M&A involving targets that leverage AI present complex legal and operational challenges. Acquirers and their advisors must address legal and operational complexities related to intellectual property, data privacy, employment, regulatory and post-closing integration operational risks. Once identified, such risks can be addressed or mitigated through careful due diligence, appropriately tailored acquisition agreements and thoughtful post-closing integration planning.
Risks in AI-Driven M&A
Intellectual property risks are among the most pressing legal issues faced by acquirers in AI-related M&A, as legal uncertainty continues to cloud the rights associated with training inputs and AI-generated outputs. Many AI systems are trained using datasets scraped from the internet or pulled from third-party sources, which raises the possibility that underlying content used in an AI model may be subject to copyright or trade secret protections. In addition, as a recent post by our firm noted, the US Copyright Office takes the position that content created by AI is not eligible for copyright protection unless it reflects “sufficient human control” over its expressive elements. 1This position creates a critical gap in protection and complicates enforcement of intellectual property rights in AI-generated materials. Acquirers, therefore, must confirm not only that the target owns the outputs its AI models produce, but also that the target holds the proper licenses or the rights to use the data the AI model was trained on.
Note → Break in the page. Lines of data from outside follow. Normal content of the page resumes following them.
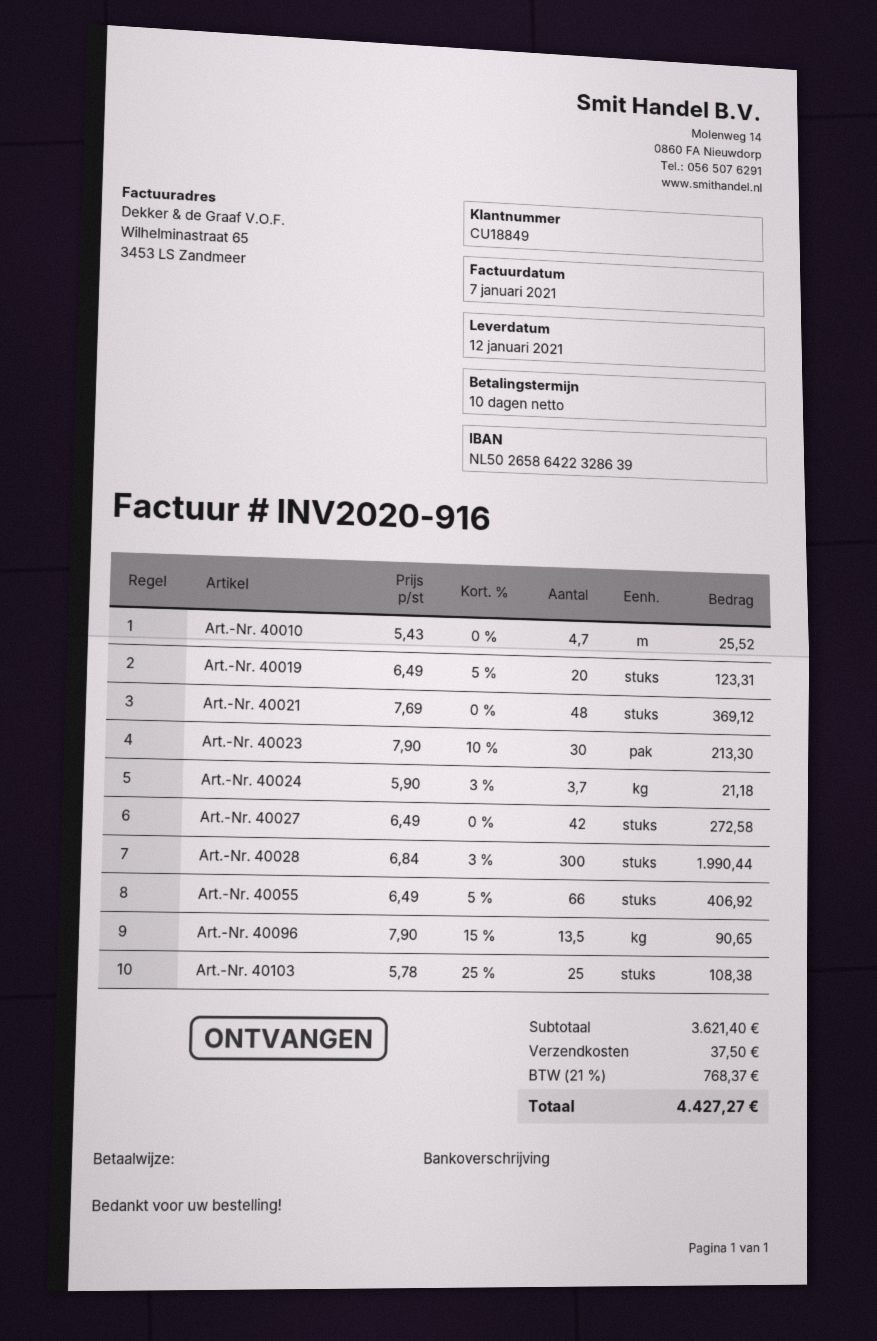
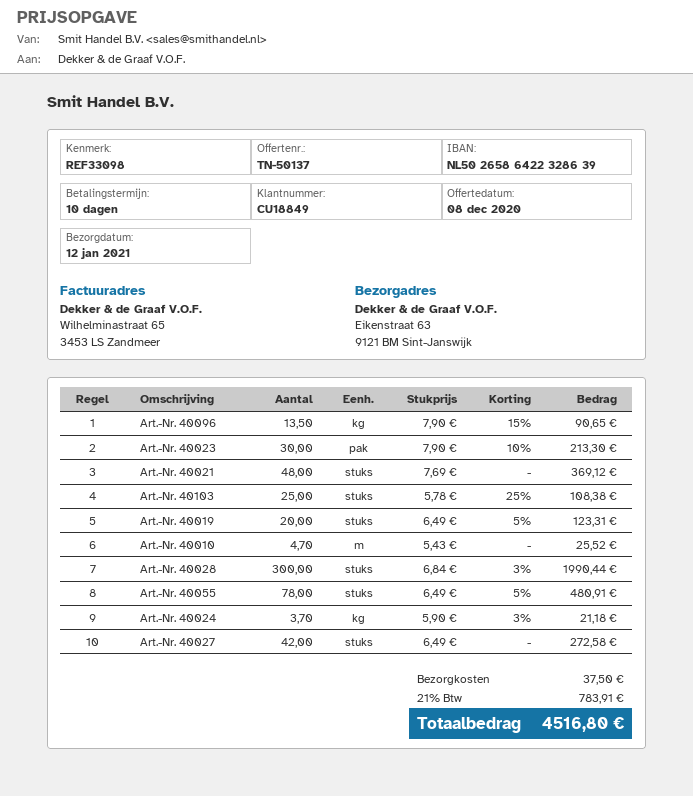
Art.-Nr. 40055: 66 x 6.49 - 5% = 406.92 -> 78 x 6.49 - 5% = 480.91
tax: 21% = 768.37 -> 21% = 783.91
total: 4427.27 -> 4516.80

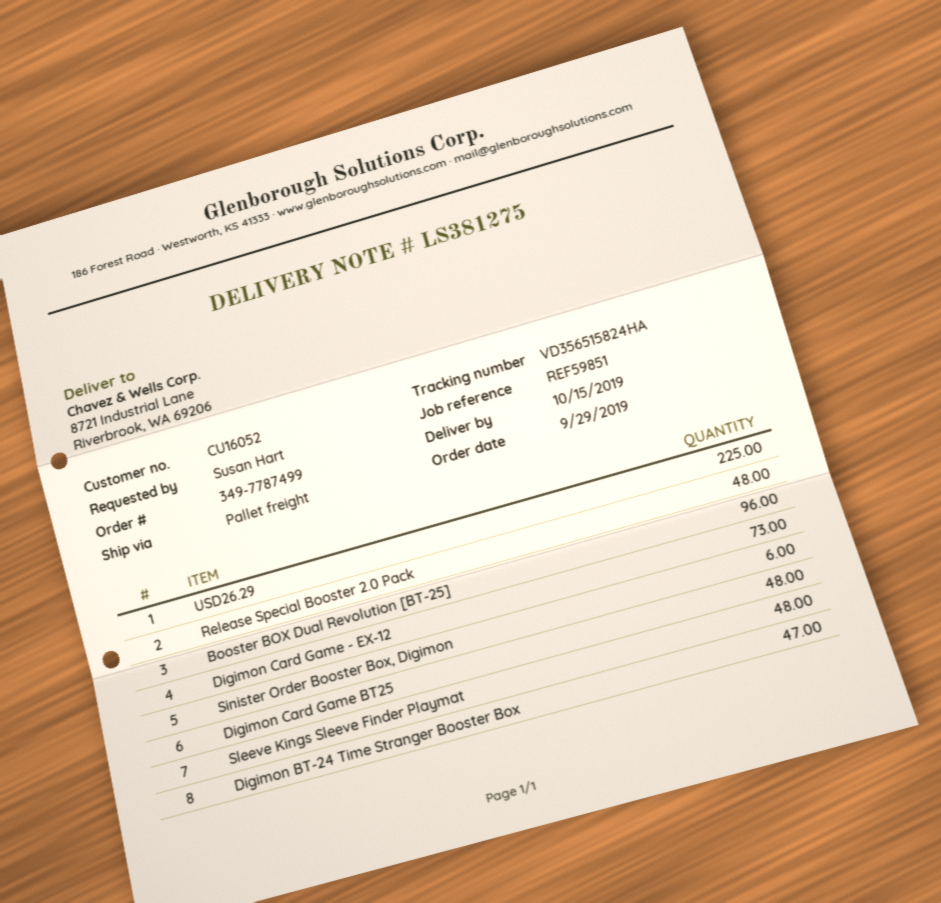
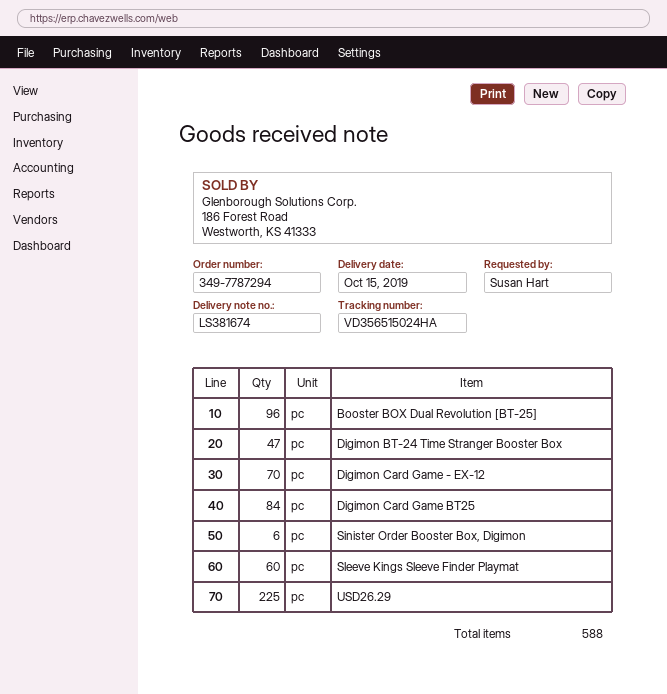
order number: 349-7787499 -> 349-7787294
delivery note number: LS381275 -> LS381674
tracking number: VD356515824HA -> VD356515024HA
Release Special Booster 2.0 Pack: 48 -> none
Digimon Card Game - EX-12: 73 -> 70
Digimon Card Game BT25: 48 -> 84
Sleeve Kings Sleeve Finder Playmat: 48 -> 60

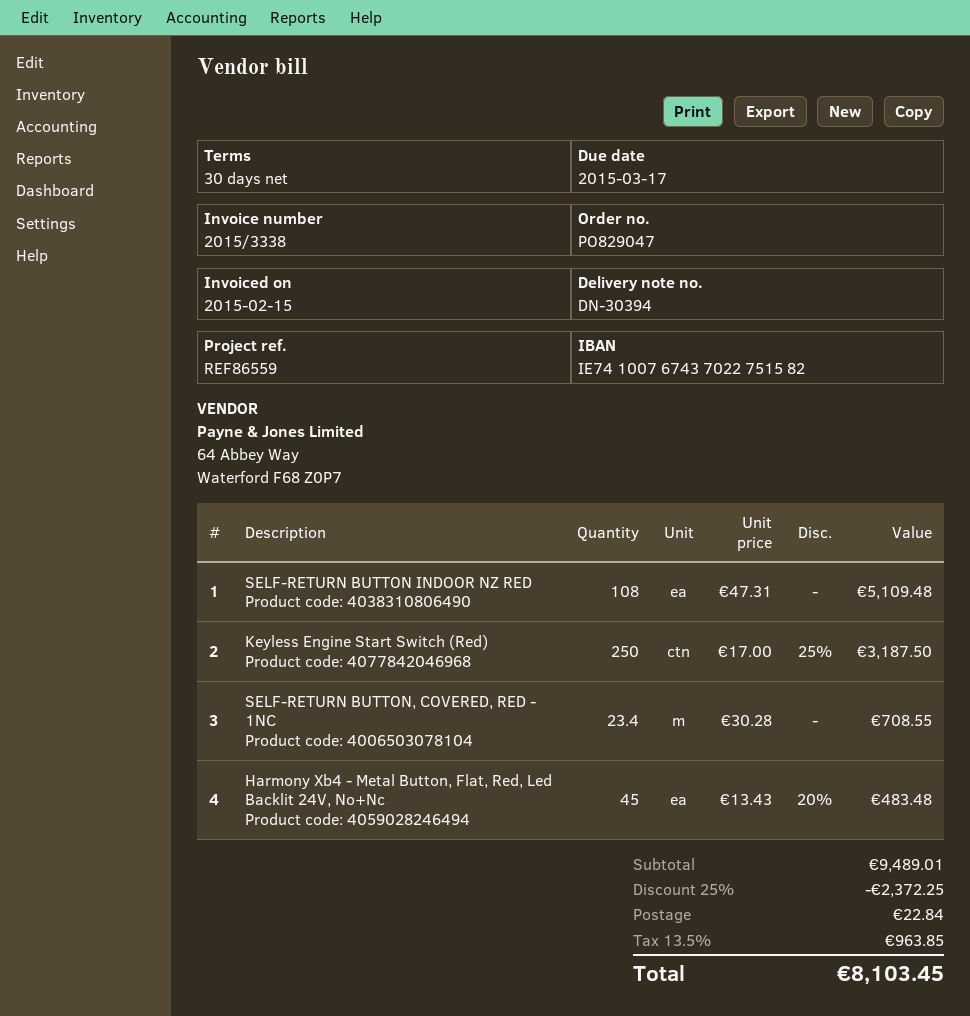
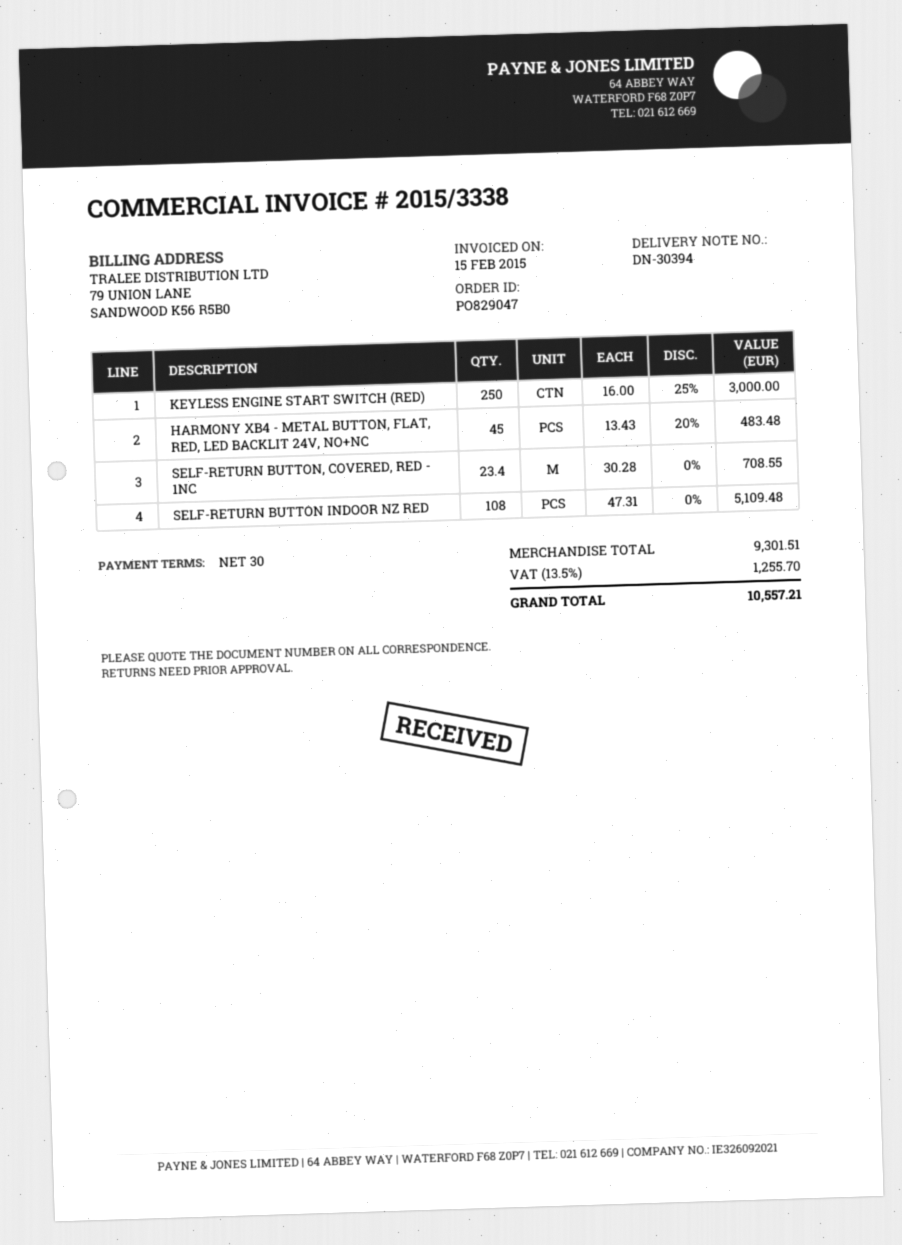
Keyless Engine Start Switch (Red): 250 x 17.00 - 25% = 3187.50 -> 250 x 16.00 - 25% = 3000.00
subtotal: 9489.01 -> 9301.51
discount: 25% = 2372.25 -> none
shipping: 22.84 -> none
tax: 13.5% = 963.85 -> 13.5% = 1255.70
total: 8103.45 -> 10557.21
Data privacy and employment risks are equally critical. AI systems that use or interact with personal or sensitive data will require the target to comply with a patchwork of state, federal and international data privacy and employment laws. Buyers must examine the target’s data use and governance practices, verify the existence of proper data consents and ensure the target has data governance frameworks robust enough to meet current and evolving legal standards. Moreover, AI tools trained on historical data might be susceptible to biases leading to potential claims of discriminatory employment practices.
Companies using AI in their operations also face significant regulatory risks in the US and abroad. For instance, the EU enacted the EU AI Act in early 2024 (with some obligations taking effect earlier this year and other obligations becoming effective in 2026 and 2027), and nearly all of the states in the US have passed some form of legislation regulating the use of AI. Thus, from an operational perspective, an acquirer will need to examine whether the target’s AI activities have been (or will be) compliant with applicable state laws regulating AI, as well as whether the target has engaged in any unfair or deceptive practices relating to its AI capabilities or offerings with the intent to mislead investors, customers or regulators.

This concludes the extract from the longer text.